● **Work request**:
Everything in the entries except the pictures must be repeated exactly.

● **The data**:
■ ■ ■ ■ ■ ■ ■

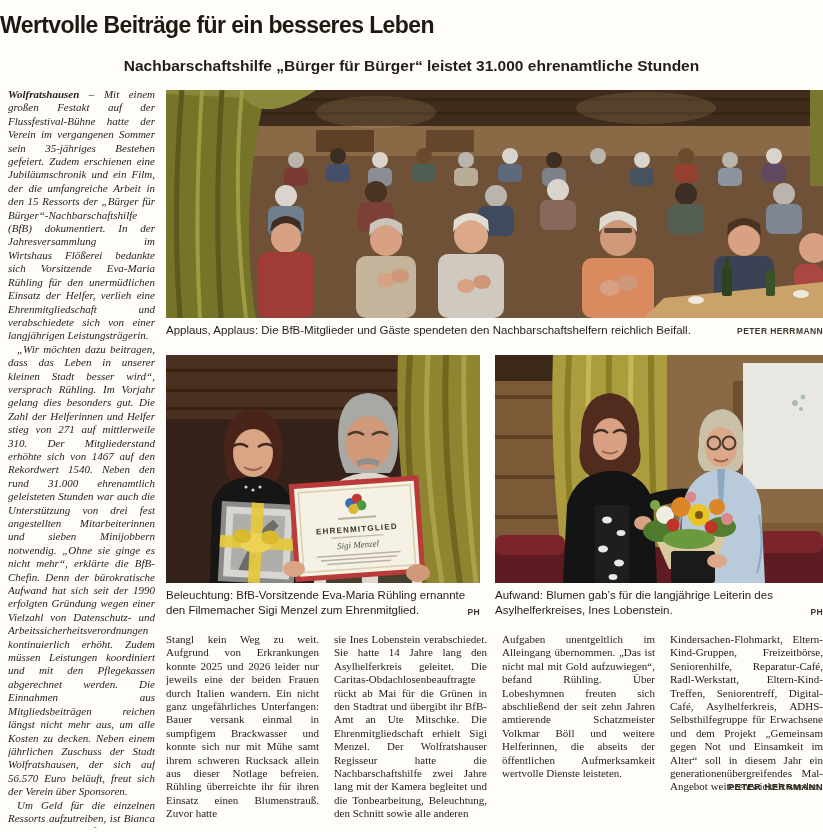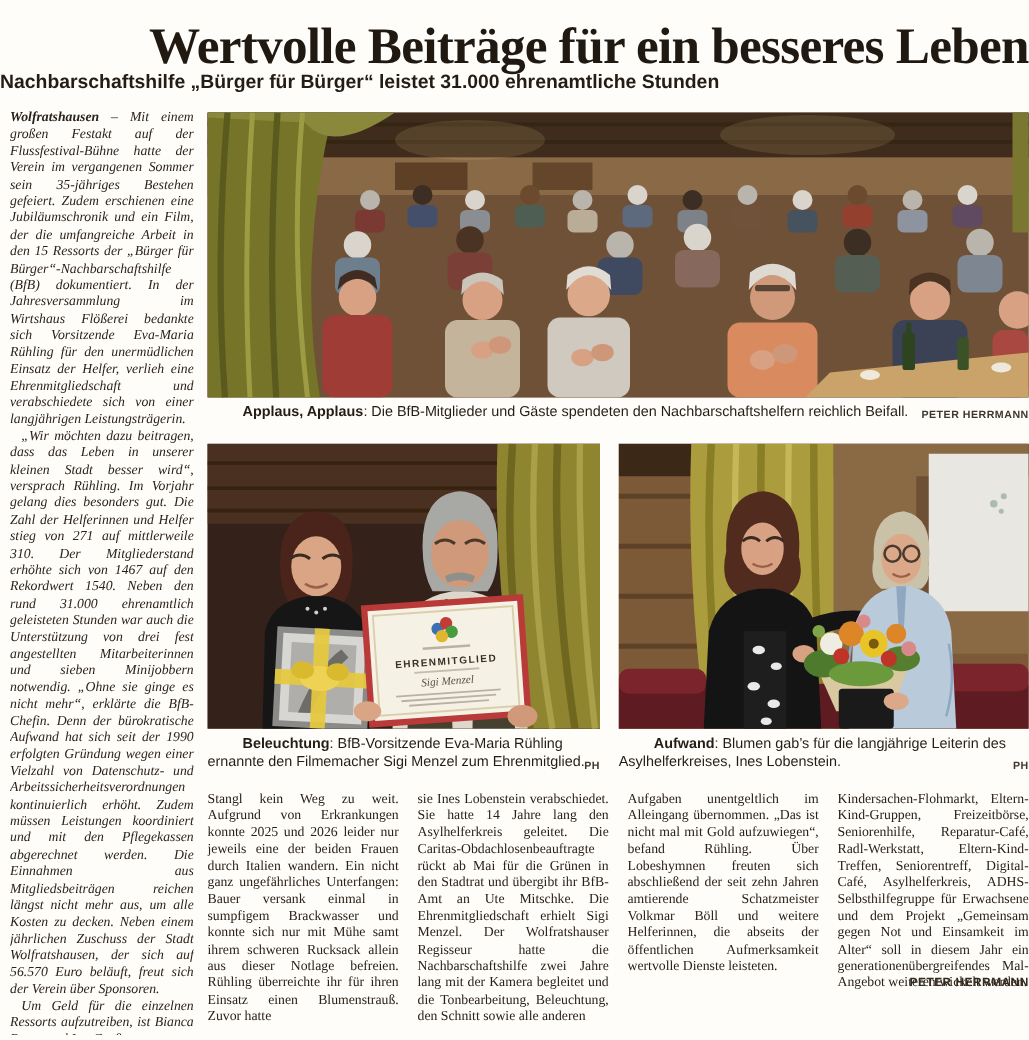--- a/index.html
+++ b/index.html
@@ -8,8 +8,8 @@
     font-family:"Liberation Serif",serif;color:#2b2119;overflow:hidden;
   }
   .headline{
-    position:absolute;top:12px;left:0;width:823px;margin:0;text-align:right;
-    font-family:Liberation Serif, serif;font-weight:bold;font-size:41px;
+    position:absolute;top:12px;left:0;width:823px;margin:0;text-align:left;
+    font-family:Liberation Sans, sans-serif;font-weight:bold;font-size:23px;
     letter-spacing:-0.6px;color:#201912;
   }
   .subhead{

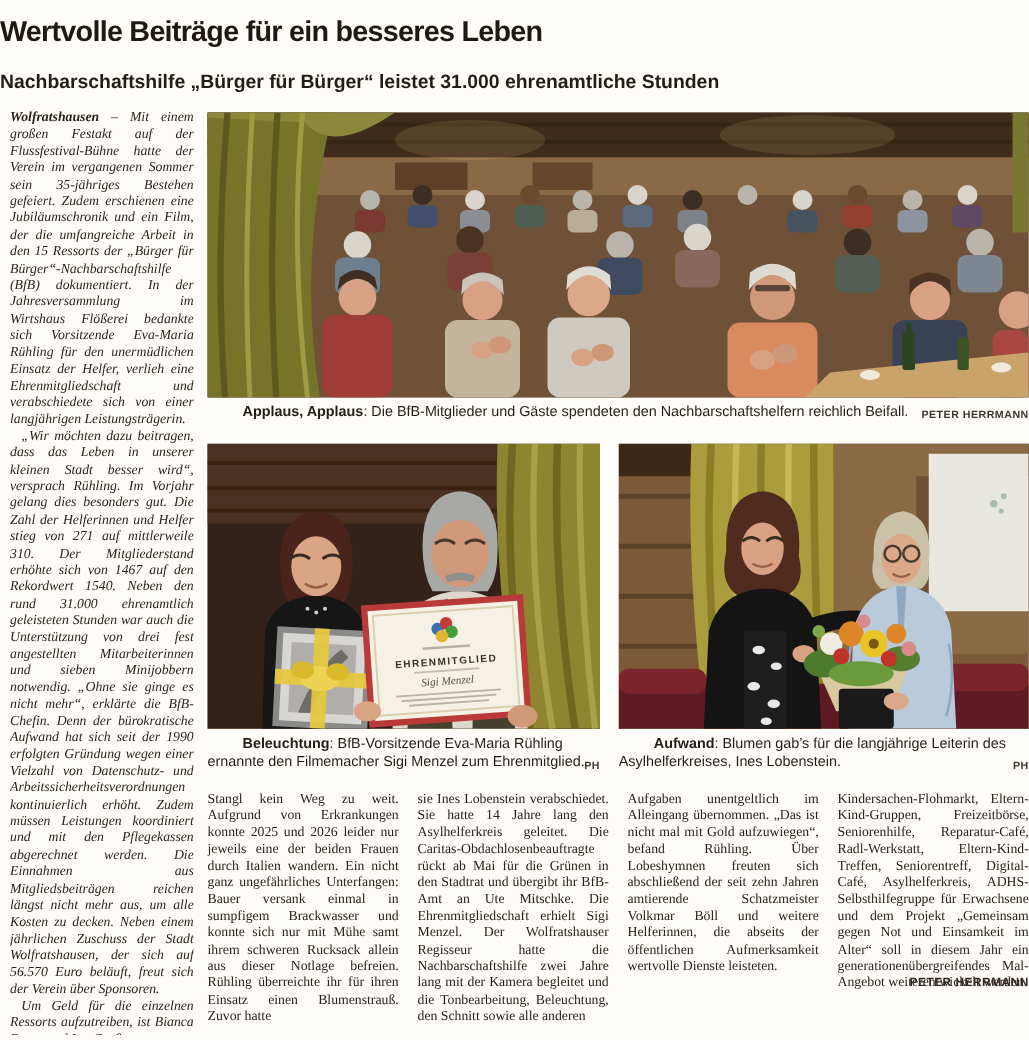--- a/index.html
+++ b/index.html
@@ -13,7 +13,7 @@
     letter-spacing:-0.6px;color:#201912;
   }
   .subhead{
-    position:absolute;top:57px;left:0;width:823px;margin:0;text-align:left;
+    position:absolute;top:57px;left:0;width:823px;margin:0;text-align:center;
     font-family:"Liberation Sans",sans-serif;font-weight:bold;font-size:15.5px;color:#241d15;
   }
   .col{

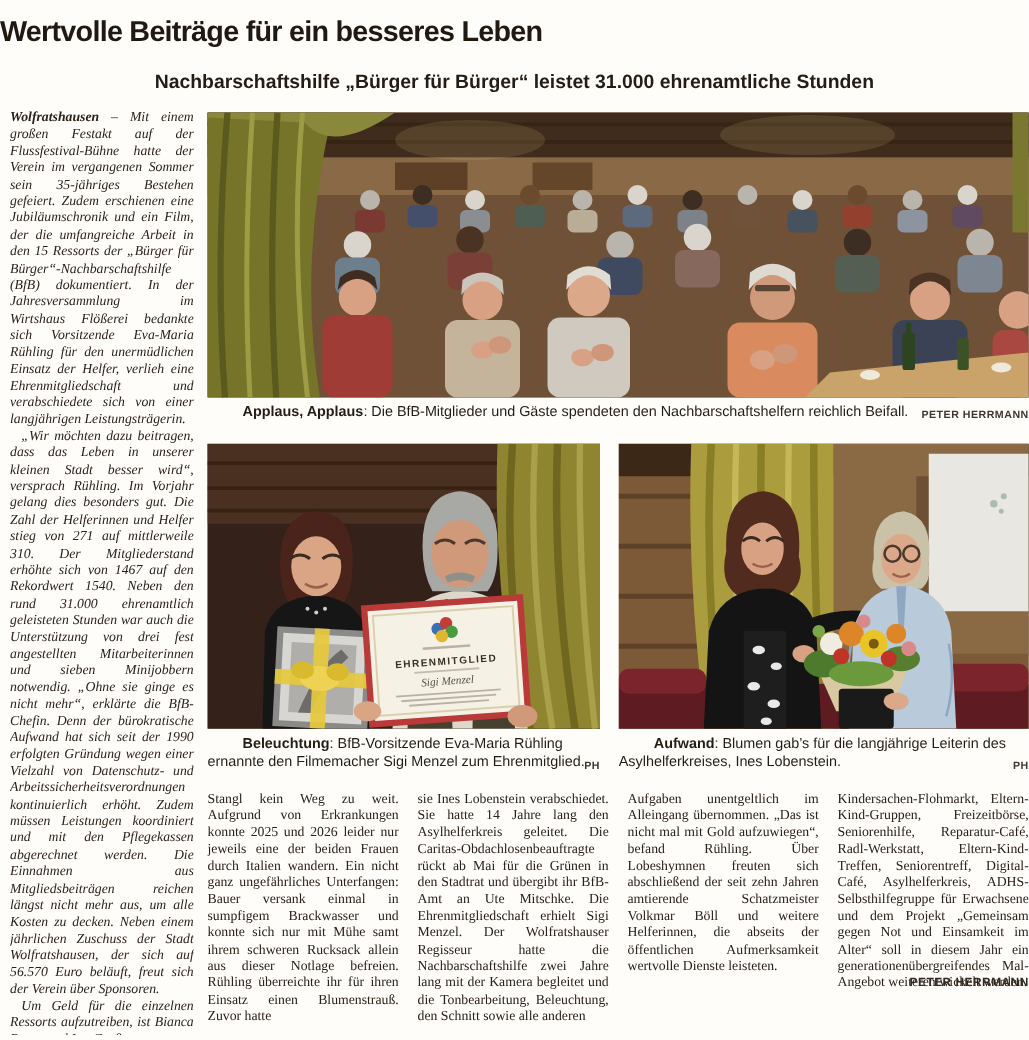--- a/index.html
+++ b/index.html
@@ -41,7 +41,7 @@
   #caption1{left:166px;top:323px;width:657px;height:16px;}
   #caption2{left:166px;top:588px;width:314px;height:32px;}
   #caption3{left:495px;top:588px;width:328px;height:32px;}
-  .cap-label{font-weight:bold;margin-left:28px;}
+  .cap-label{font-weight:normal;}
   .cap-credit{
     position:absolute;right:0;bottom:1px;font-size:8.5px;font-weight:bold;
     color:#40382e;letter-spacing:0.4px;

■ ■ ■ ■ ■ ■ ■

● **Task output**:
--- a/index.html
+++ b/index.html
@@ -8,8 +8,8 @@
     font-family:"Liberation Serif",serif;color:#2b2119;overflow:hidden;
   }
   .headline{
-    position:absolute;top:12px;left:0;width:823px;margin:0;text-align:right;
-    font-family:Liberation Serif, serif;font-weight:bold;font-size:41px;
+    position:absolute;top:12px;left:0;width:823px;margin:0;text-align:left;
+    font-family:Liberation Sans, sans-serif;font-weight:bold;font-size:23px;
     letter-spacing:-0.6px;color:#201912;
   }
   .subhead{

--- a/index.html
+++ b/index.html
@@ -13,7 +13,7 @@
     letter-spacing:-0.6px;color:#201912;
   }
   .subhead{
-    position:absolute;top:57px;left:0;width:823px;margin:0;text-align:left;
+    position:absolute;top:57px;left:0;width:823px;margin:0;text-align:center;
     font-family:"Liberation Sans",sans-serif;font-weight:bold;font-size:15.5px;color:#241d15;
   }
   .col{

--- a/index.html
+++ b/index.html
@@ -41,7 +41,7 @@
   #caption1{left:166px;top:323px;width:657px;height:16px;}
   #caption2{left:166px;top:588px;width:314px;height:32px;}
   #caption3{left:495px;top:588px;width:328px;height:32px;}
-  .cap-label{font-weight:bold;margin-left:28px;}
+  .cap-label{font-weight:normal;}
   .cap-credit{
     position:absolute;right:0;bottom:1px;font-size:8.5px;font-weight:bold;
     color:#40382e;letter-spacing:0.4px;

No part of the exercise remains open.